La sua sigla, piuttosto difficile da ricordare, è PSO J030947.49+271757.31, ma il record che detiene è decisamente chiaro: è infatti il blazar ad oggi più distante mai osservato. La sua “luce” che osserviamo oggi è stata emessa quando l’universo aveva meno di un miliardo di anni, ovvero circa il 7 per cento della sua età attuale, stimata in 13,8 miliardi di anni. A scoprire PSO J0309+27 – questa la sua sigla abbreviata – è stato un team di ricercatrici e ricercatori guidato da Silvia Belladitta, dottoranda dell’Università dell’Insubria. La scoperta, ottenuta grazie alle osservazioni con Large Binocular Telescope, confermate poi anche da alcuni dati del telescopio spaziale Swift, solleva il velo su questi mostri cosmici già attivi all’alba dell’universo e apre la strada per un accurato censimento dei nuclei galattici attivi in quell’epoca così remota, finora inaccessibile.
I cosiddetti radio-loud AGN, ovvero nuclei galattici attivi (AGN) di tipo radio, sono potentissime sorgenti di segnali radio alimentate da buchi neri supermassicci al centro delle galassie, che espellono poderosi getti di materia a velocità prossime a quella della luce. In particolare PSO J0309+27 è un AGN di tipo radio che ha tutte le caratteristiche per appartenere alla sotto-classe dei blazar, cioè quei radio-loud AGN il cui getto è fortuitamente allineato sulla nostra linea di vista.
Inizialmente individuato sulla base della sua emissione radio e ottica, questo oggetto è stato quindi osservato al Large Binocular Telescope (LBT), di cui l’Italia con l’INAF è partner, usando lo spettrografo MODS, in modo da poterne confermare la natura di AGN lontano. «Lo spettro che è apparso davanti ai nostri occhi ha confermato come prima cosa che PSO J0309+27 è effettivamente un AGN, ovvero una galassia il cui nucleo centrale è estremamente luminoso per la presenza, nel suo centro, di un buco nero supermassiccio che si sta alimentando fagocitando il gas e le stelle che lo circondano» dice Belladitta. «Inoltre, i dati ottenuti a LBT hanno anche confermato che PSO J0309+27 si trova a un’enorme distanza da noi quantificata da uno spostamento verso il rosso che in gergo tecnico chiamiamo “redshift”, pari al valore record di 6.1, mai misurato prima per un oggetto simile.
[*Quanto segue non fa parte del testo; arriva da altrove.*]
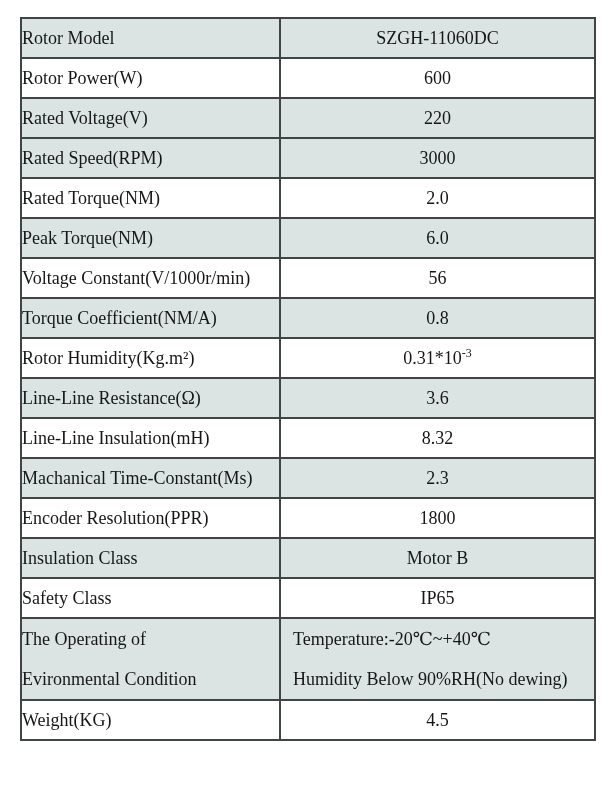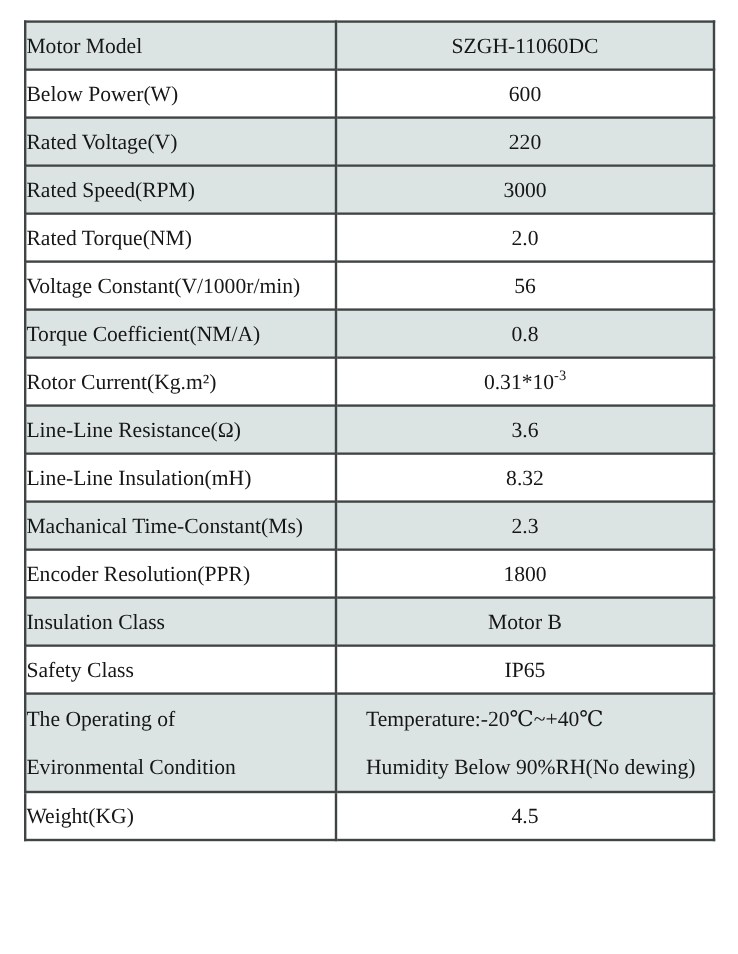--- a/index.html
+++ b/index.html
@@ -32,69 +32,73 @@
     color: var(--text, #161616);
     vertical-align: middle;
     padding: 0;
     overflow: hidden;
   }
   tr.spec-row { height: 40px; background: var(--white-row, #ffffff); }
   tr.spec-row.shaded { background: var(--shaded-row, #dce3e3); }
   tr.spec-row.tall { height: 80px; }
   td.label-cell { padding-left: 12px; text-align: left; }
   td.value-cell { text-align: center; }
-  td.value-cell.left { text-align: left; padding-left: 24px; }
+  td.value-cell.left { text-align: left; padding-left: 12px; }
   span.small { font-size: 18px; }
   sup { font-size: 12px; line-height: 0; }
   td.multiline div {
     height: 40px;
     display: flex;
     align-items: center;
   }
 </style>
 </head>
 <body style="background: rgb(255, 255, 255);">
 
 <div class="page">
   <table class="spec">
     <colgroup>
       <col style="width:259px">
       <col style="width:315px">
     </colgroup>
     <tbody>
         <tr class="spec-row shaded">
-          <td class="label-cell"><span>Motor Model</span></td>
+          <td class="label-cell"><span>Rotor Model</span></td>
           <td class="value-cell"><span>SZGH-11060DC</span></td>
         </tr>
         <tr class="spec-row">
-          <td class="label-cell"><span>Below Power(W)</span></td>
+          <td class="label-cell"><span>Rotor Power(W)</span></td>
           <td class="value-cell"><span>600</span></td>
         </tr>
         <tr class="spec-row shaded">
           <td class="label-cell"><span>Rated Voltage(V)</span></td>
           <td class="value-cell"><span>220</span></td>
         </tr>
         <tr class="spec-row shaded">
           <td class="label-cell"><span>Rated Speed(RPM)</span></td>
           <td class="value-cell"><span>3000</span></td>
         </tr>
         <tr class="spec-row">
           <td class="label-cell"><span>Rated Torque(NM)</span></td>
           <td class="value-cell"><span>2.0</span></td>
         </tr>
+        <tr class="spec-row shaded">
+          <td class="label-cell"><span>Peak Torque(NM)</span></td>
+          <td class="value-cell"><span>6.0</span></td>
+        </tr>
         <tr class="spec-row">
           <td class="label-cell"><span>Voltage Constant</span><span class="small">(V/1000r/min)</span></td>
           <td class="value-cell"><span>56</span></td>
         </tr>
         <tr class="spec-row shaded">
           <td class="label-cell"><span>Torque Coefficient(NM/A)</span></td>
           <td class="value-cell"><span>0.8</span></td>
         </tr>
         <tr class="spec-row">
-          <td class="label-cell"><span>Rotor Current(Kg.m²)</span></td>
+          <td class="label-cell"><span>Rotor Humidity(Kg.m²)</span></td>
           <td class="value-cell"><span>0.31*10</span><sup>-3</sup></td>
         </tr>
         <tr class="spec-row shaded">
           <td class="label-cell"><span>Line-Line Resistance(Ω)</span></td>
           <td class="value-cell"><span>3.6</span></td>
         </tr>
         <tr class="spec-row">
           <td class="label-cell"><span>Line-Line Insulation(mH)</span></td>
           <td class="value-cell"><span>8.32</span></td>
         </tr>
A questa distanza stiamo osservando l’Universo com’era circa 900 milioni di anni dopo il Big-Bang, meno di un decimo della sua età attuale, che è di 13,8 miliardi di anni» aggiunge la ricercatrice, prima firmataria dell’articolo che descrive la scoperta, pubblicato sulla rivista Astronomy & Astrophysics Letters.
PSO J0309+27 è quindi risultato essere, al momento, la sorgente radio persistente più potente nell’Universo primordiale, ovvero entro il primo miliardo di anni dalla sua formazione. Osservazioni condotte anche con il telescopio XRT a bordo del satellite Swift – missione a cui l’INAF ha dato un contributo fondamentale insieme all’Agenzia Spaziale Italiana – hanno inoltre permesso di stabilire che, anche nei raggi X, PSO J0309+27 è la sorgente più luminosa mai osservata a queste distanze.
Queste proprietà “estreme” hanno permesso ai ricercatori di stabilire che PSO J0309+27 è un “blazar”, ovvero un AGN con un potente getto di materiale relativistico che punta verso la Terra. Grazie a questo particolare allineamento, l’emissione risulta fortemente amplificata e può quindi essere osservata fino a grandi distanze. E qui emerge uno dei punti chiave della ricerca, come sottolinea Belladitta: «osservare un blazar è estremamente importante in quanto per ogni sorgente scoperta di questo tipo sappiamo che ne devono esistere un centinaio simili, ma orientati diversamente, e quindi troppo deboli per essere visti direttamente». La scoperta di PSO J0309+27 permette quindi di quantificare per la prima volta il numero di nuclei galattici attivi con potenti getti relativistici presenti nell’universo primordiale.
«Da nuove osservazioni LBT, ancora in corso di elaborazione, stimiamo inoltre che il motore centrale che alimenta PSO J0309+27 sia un buco nero con una massa pari a circa un miliardo di volte quella del nostro Sole. Grazie alla nostra scoperta, siamo quindi in grado di affermare che già nel primo miliardo di anni di vita dell’universo esisteva un grande numero di buchi neri molto massicci e in grado di produrre potenti getti relativistici. Questo risultato pone dei vincoli molto stringenti ai modelli teorici che cercano di spiegare l’origine di questi enormi buchi neri presenti nel nostro Universo» conclude Belladitta.